NANCY MENDEZ, the director of community impact at United Way of Greater Cleveland, has been named to the board of trustees of the George Gund Foundation, becoming the foundation’s third Cleveland trustee. Before joining the United Way in 2009, Mendez was the program director for the Center for Minority Public Health at Case Western Reserve University. In addition, she has served on a number of nonprofit boards, including those of Cuyahoga Arts and Culture, the Hispanic Alliance, Nueva Luz Urban Resource Center, the Dolphin Heart Foundation, the LBGT Center of Cleveland, and the Cleveland Rape Crisis Center.
The Howard Hughes Medical Institute, the largest private biomedical research institution in the United States, has announced the election of RISA LAVIZZO-MOUREY, former president and CEO of the Robert Wood Johnson Foundation (RWJF), as a trustee. In 2018, Lavizzo-Mourey became the RWJF Penn Integrates Knowledge Professor of Population Health and Health Equity at the University of Pennsylvania, where she also has appointments in the Perelman School of Medicine, the School of Nursing, and the Wharton School. Prior to 2018, she spent nearly fifteen years at RWJF, where she spearheaded efforts to create healthier, more equitable communities and strengthen the integration of health services and systems. She came to RWJF in 2003 from the University of Pennsylvania, where she directed Penn’s Institute on Aging and was chief of geriatric medicine at the School of Medicine. Lavizzo-Mourey has served in the administrations of three U.S. presidents and is a member of the National Academy of Medicine, the American Academy of Arts and Sciences, and the American Philosophical Society. She also serves on the boards of the Smithsonian Institution, the Bipartisan Policy Center, General Electric Company, Merck & Co., and the Intel Corporation.
The board of directors of the Apollo Theater in New York City has announced the election of CHARLES PHILLIPS as chairman. Phillips, who has served on the Apollo’s board since 2015, most recently as vice chair, marked his new role with a $1 million gift to the Apollo Theater’s Emergency Fund, which was created to ensure the nonprofit theater’s continued financial stability amid its closure due to COVID-19. Phillips formerly served as CEO/chair of Infor, a global leader in business software, president of Oracle, and managing director at Morgan Stanley, and currently serves as managing partner and co-founder of Recognize, a technology operating and investment firm. He also serves on the boards of ViacomCBS and the Council of Foreign Relations. He will succeed longtime chair Richard "Dick" Parsons, who has led the Apollo’s board since 2001 and was named chairman emeritus; Parsons will remain on the executive committee and will serve as a senior advisor to the theater.

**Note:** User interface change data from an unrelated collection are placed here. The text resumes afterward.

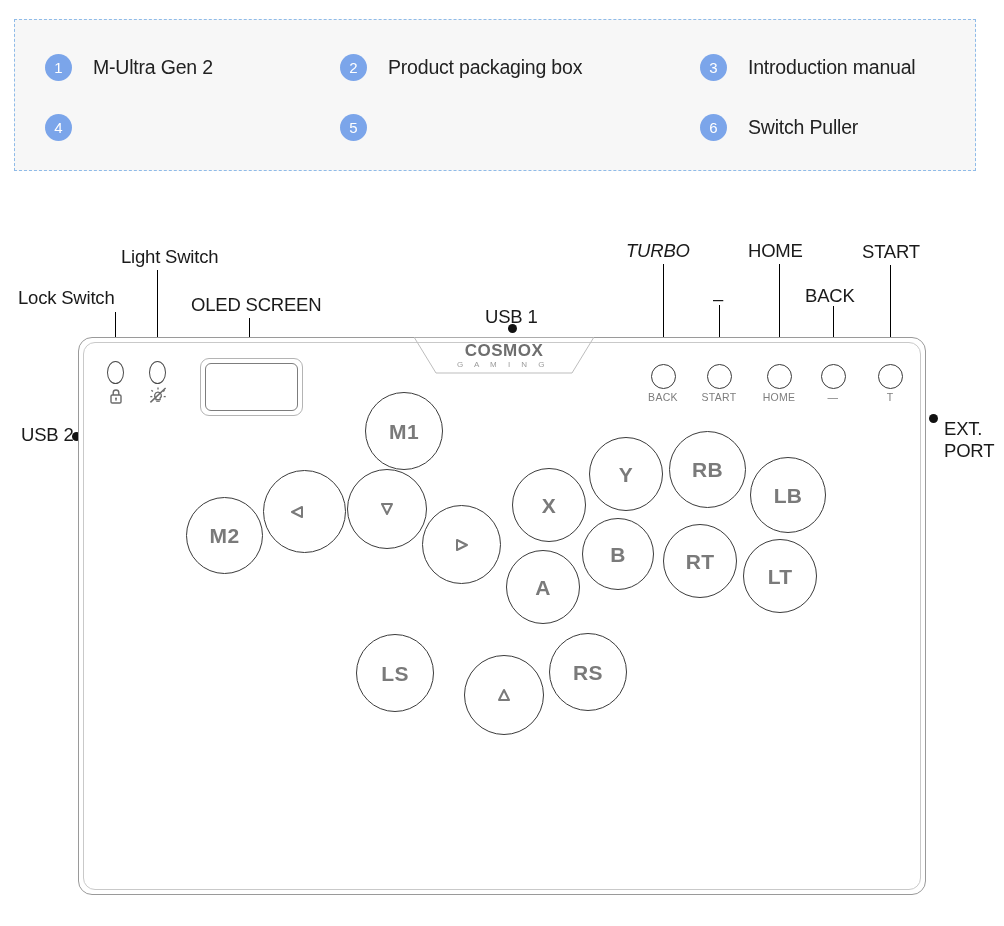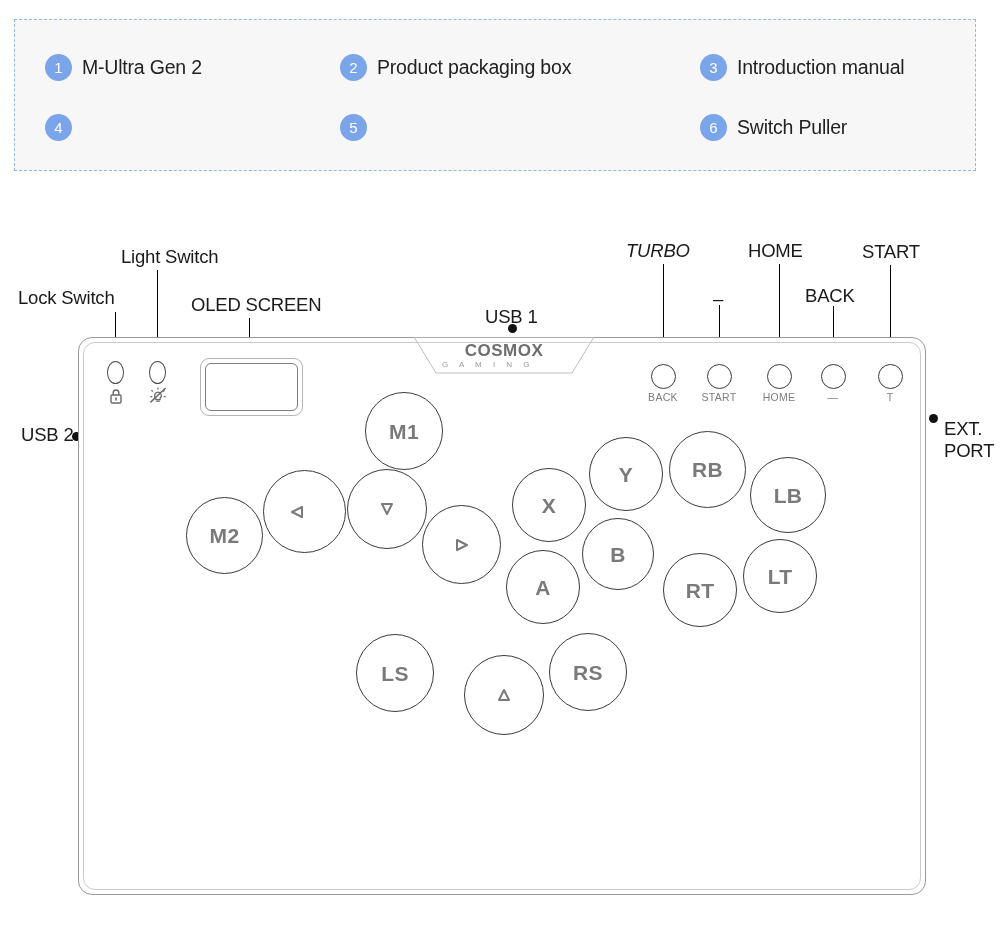--- a/index.html
+++ b/index.html
@@ -39,7 +39,7 @@
     flex:0 0 auto;font-family:"Liberation Sans", sans-serif;
   }
   .legend-label{
-    margin-left:10px;font-size:19.5px;color:#222222;white-space:nowrap;
+    margin-left:21px;font-size:19.5px;color:#222222;white-space:nowrap;
     letter-spacing:-0.2px;
   }
 

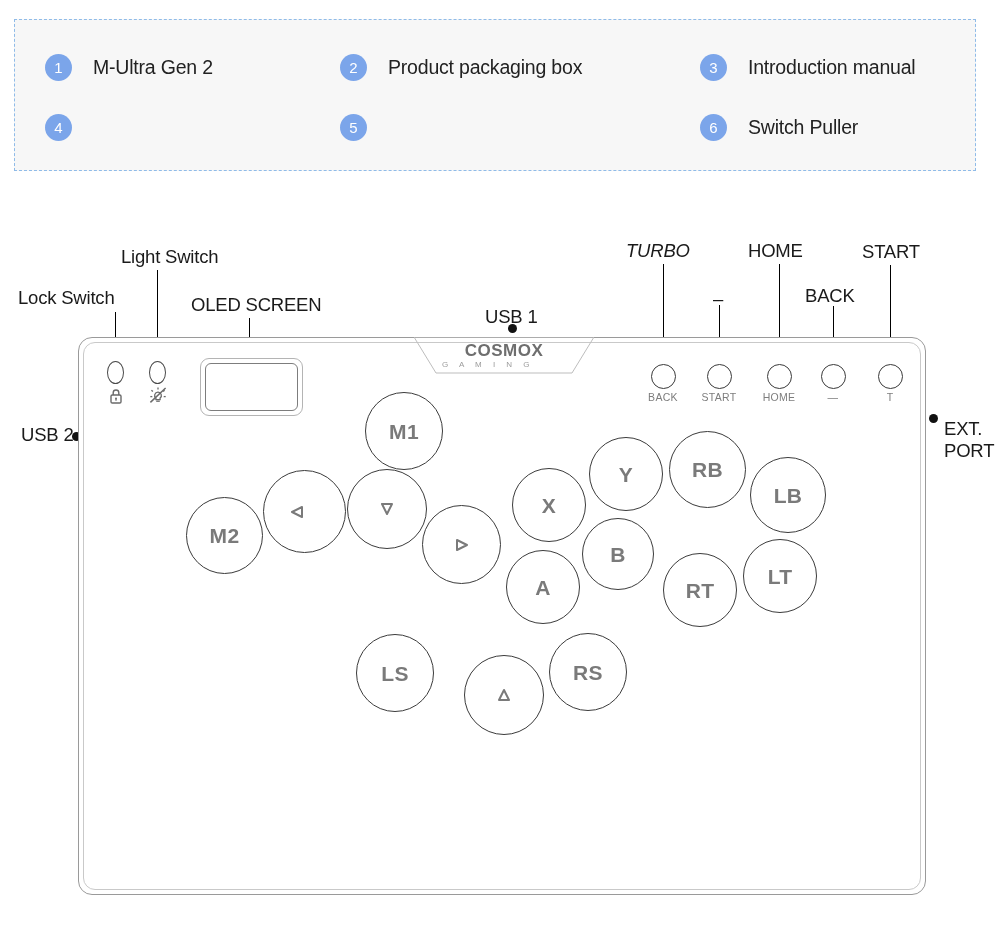--- a/index.html
+++ b/index.html
@@ -76,7 +76,7 @@
     font-family:"Liberation Sans", sans-serif;
   }
   #logo-sub{
-    position:absolute;left:398px;top:360px;width:180px;text-align:center;
+    position:absolute;left:413px;top:360px;width:180px;text-align:center;
     font-size:8px;color:#9b9b9b;letter-spacing:4.5px;
     font-family:"Liberation Sans", sans-serif;
   }

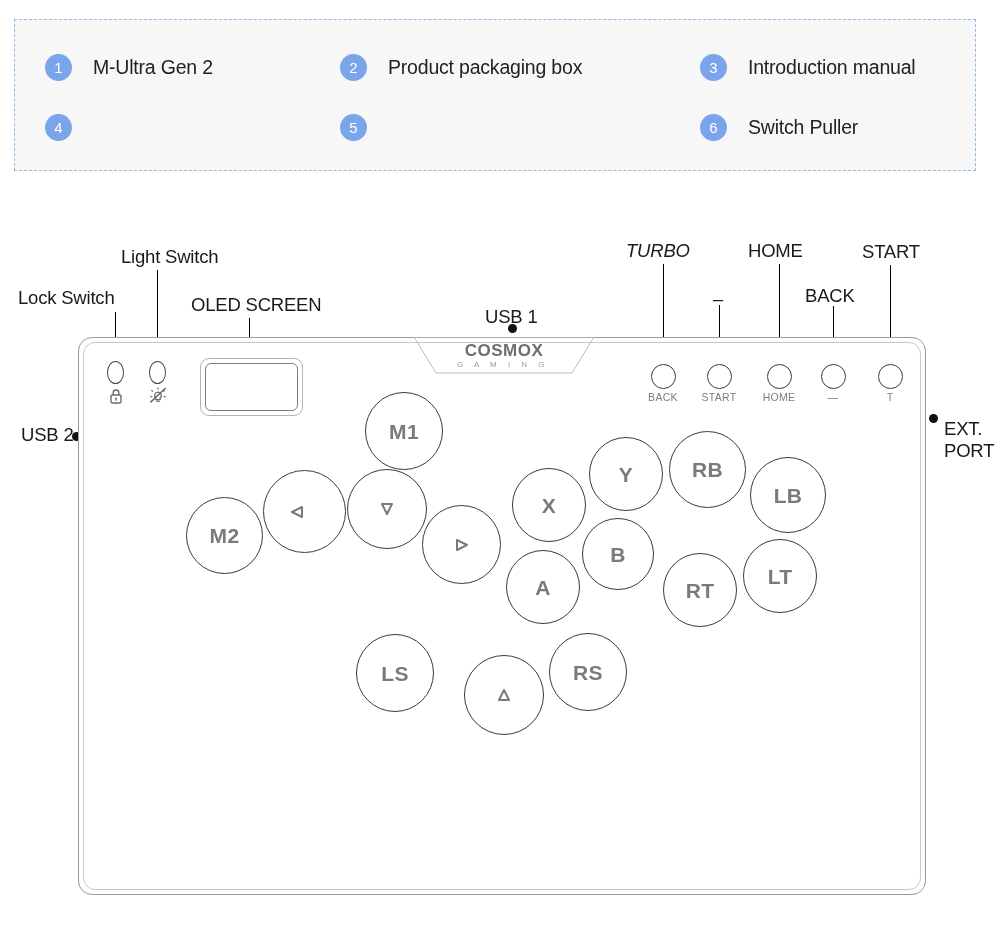--- a/index.html
+++ b/index.html
@@ -277,7 +277,7 @@
       <div class="key" style="left: 669px; top: 431px; width: 77px; height: 77px;">
         <span class="key-label">RB</span>
       </div>
-      <div class="key" style="left: 663px; top: 553px; width: 74px; height: 74px; text-align: center;">
+      <div class="key" style="left: 663px; top: 524px; width: 74px; height: 74px; text-align: center;">
         <span class="key-label">RT</span>
       </div>
       <div class="key" style="left: 750px; top: 457px; width: 76px; height: 76px;">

The Alliance for Justice in Washington, D.C., has announced the appointment of three new members to its board. AKUNNA COOK has served as a diplomat, as founding executive director of the Black Economic Alliance, and as an advisor to former Attorney General Eric Holder in his role as chair of the National Democratic Redistricting Committee. MADELINE (Maddy) deLONE is the former executive director of the Innocence Project. And CHRISTOPHER TORRES is political director of MoveOn.org.